▸ **TASK TO CARRY OUT**
Where the records below reach the line containing "Numoco - Sukienka", start transcribing, and end with the line containing "total: 3808.02 -> 2998.22", exactly and with nothing else added.

▸ **GIVEN DATA**

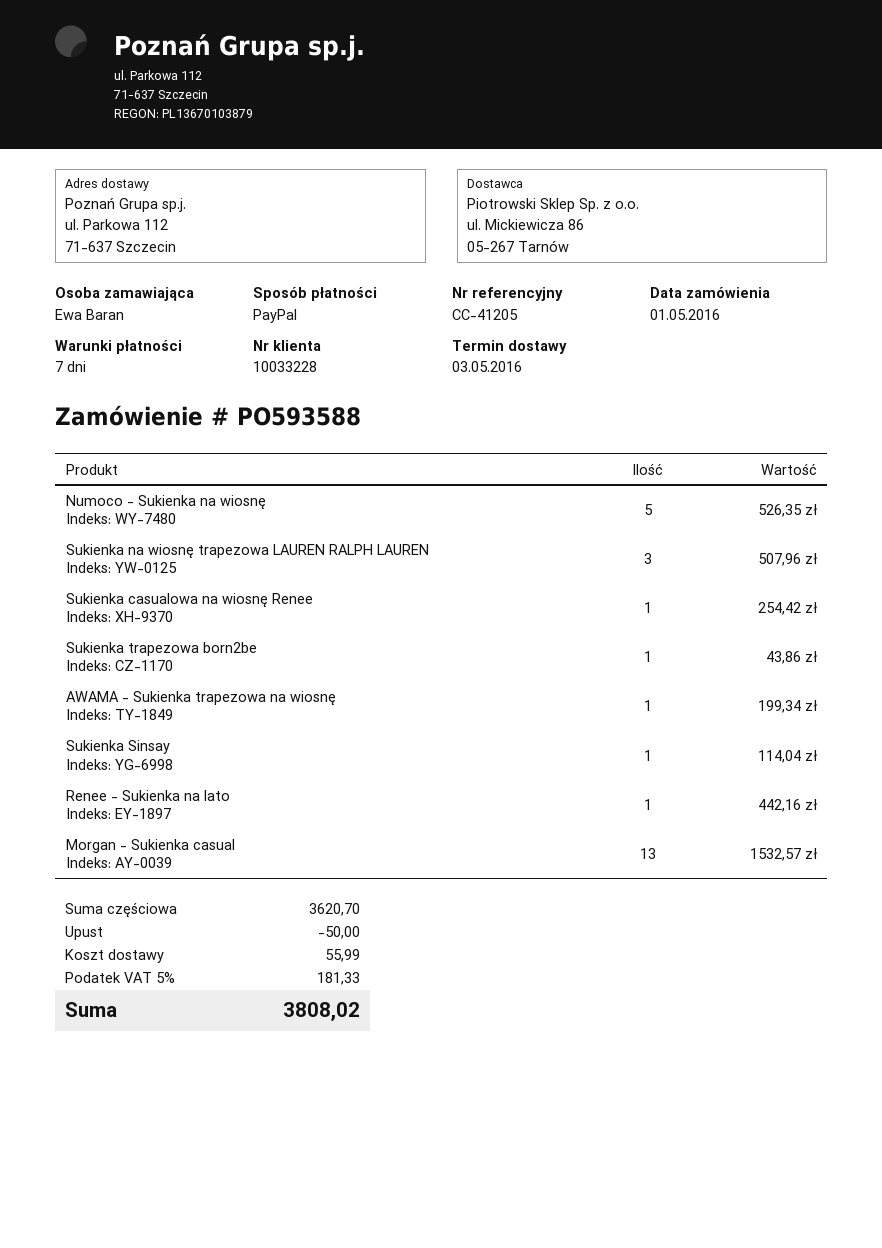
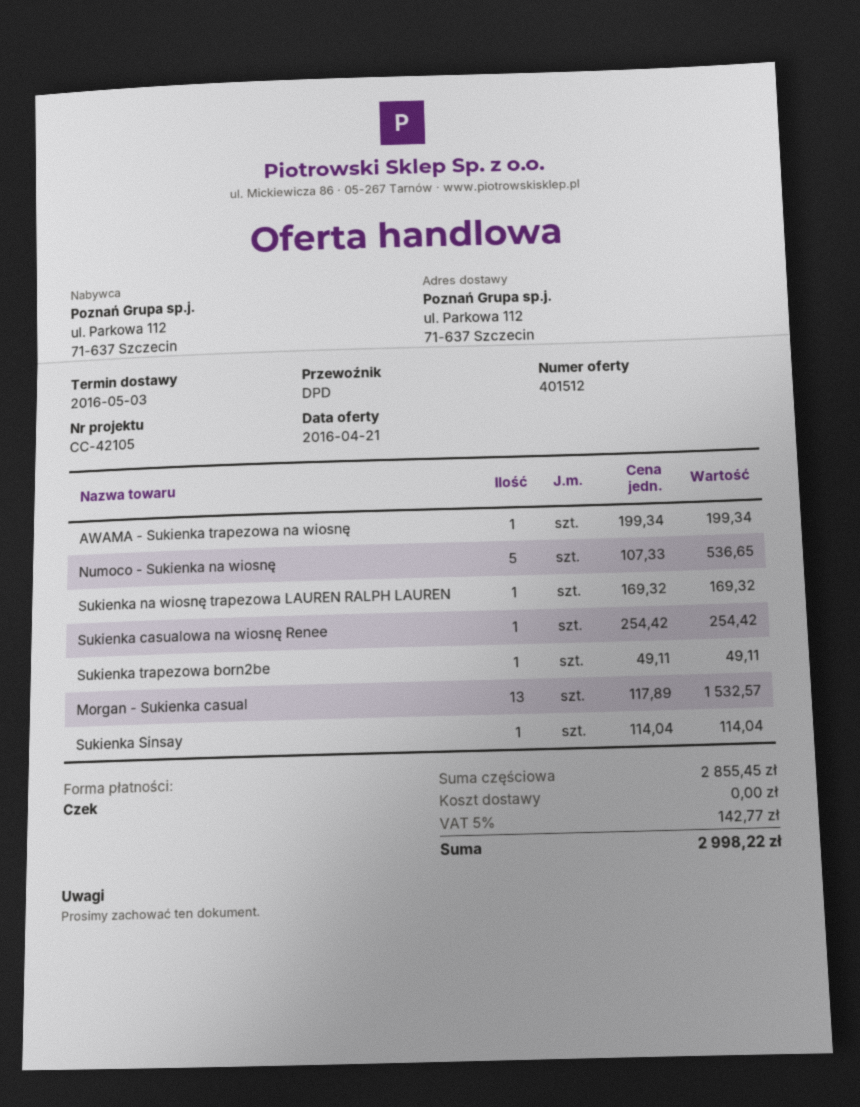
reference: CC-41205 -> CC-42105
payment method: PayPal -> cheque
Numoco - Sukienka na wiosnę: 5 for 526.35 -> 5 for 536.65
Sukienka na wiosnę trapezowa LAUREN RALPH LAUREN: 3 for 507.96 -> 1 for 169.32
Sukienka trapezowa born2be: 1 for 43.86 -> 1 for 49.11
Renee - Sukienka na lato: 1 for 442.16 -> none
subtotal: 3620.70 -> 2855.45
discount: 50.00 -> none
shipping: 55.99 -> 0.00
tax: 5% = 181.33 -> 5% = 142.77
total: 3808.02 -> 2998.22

--

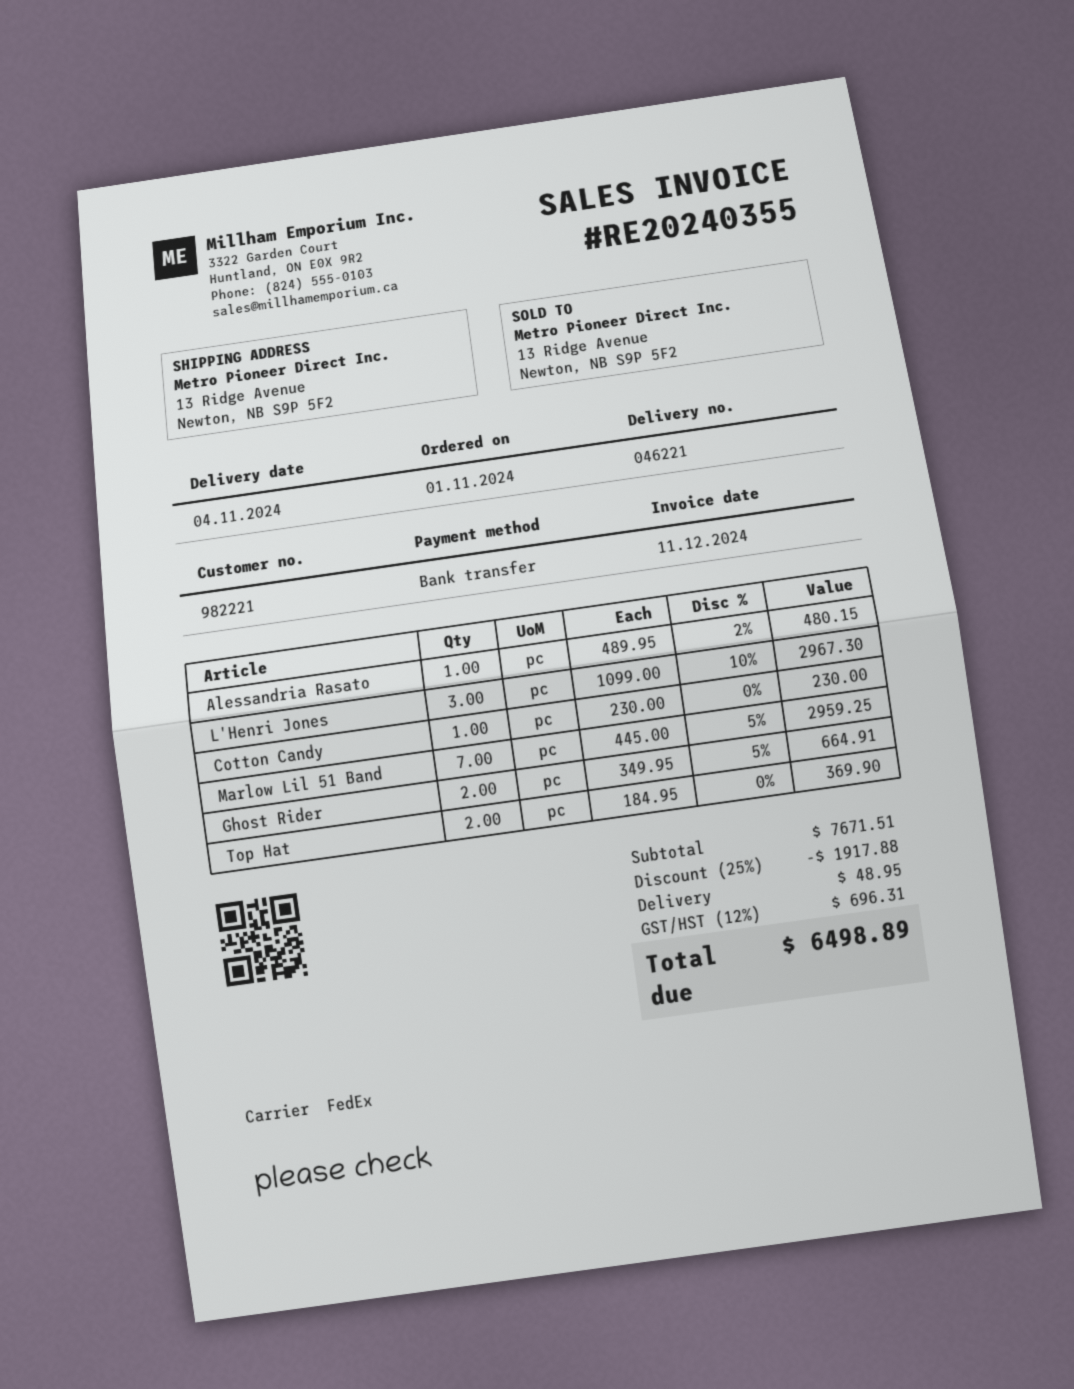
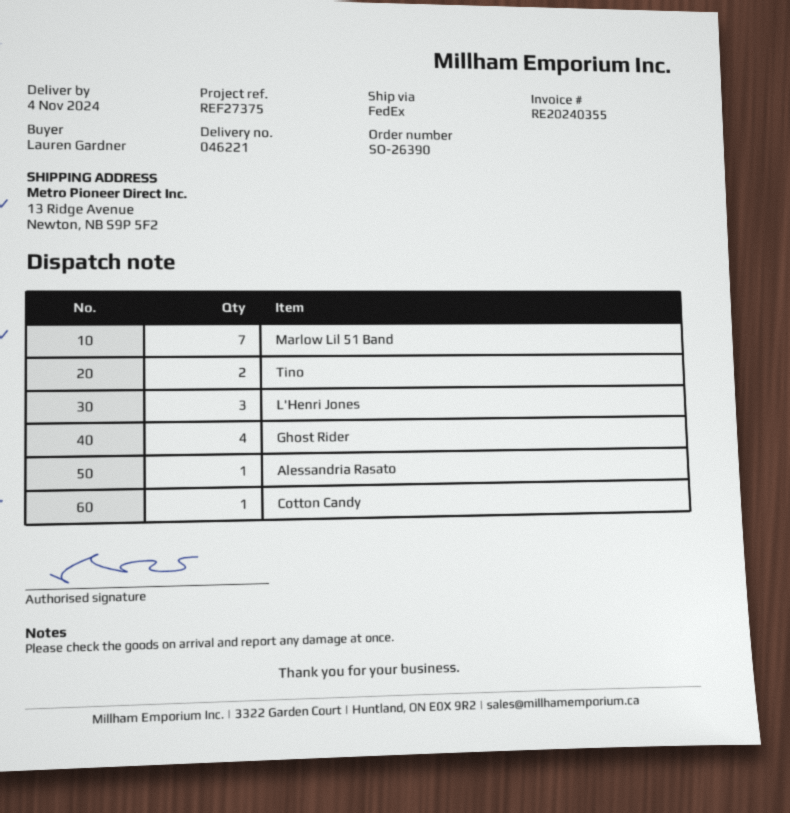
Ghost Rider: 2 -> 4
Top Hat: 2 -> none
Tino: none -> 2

▸ **OUTPUT FOR THIS EXERCISE**
Numoco - Sukienka na wiosnę: 5 for 526.35 -> 5 for 536.65
Sukienka na wiosnę trapezowa LAUREN RALPH LAUREN: 3 for 507.96 -> 1 for 169.32
Sukienka trapezowa born2be: 1 for 43.86 -> 1 for 49.11
Renee - Sukienka na lato: 1 for 442.16 -> none
subtotal: 3620.70 -> 2855.45
discount: 50.00 -> none
shipping: 55.99 -> 0.00
tax: 5% = 181.33 -> 5% = 142.77
total: 3808.02 -> 2998.22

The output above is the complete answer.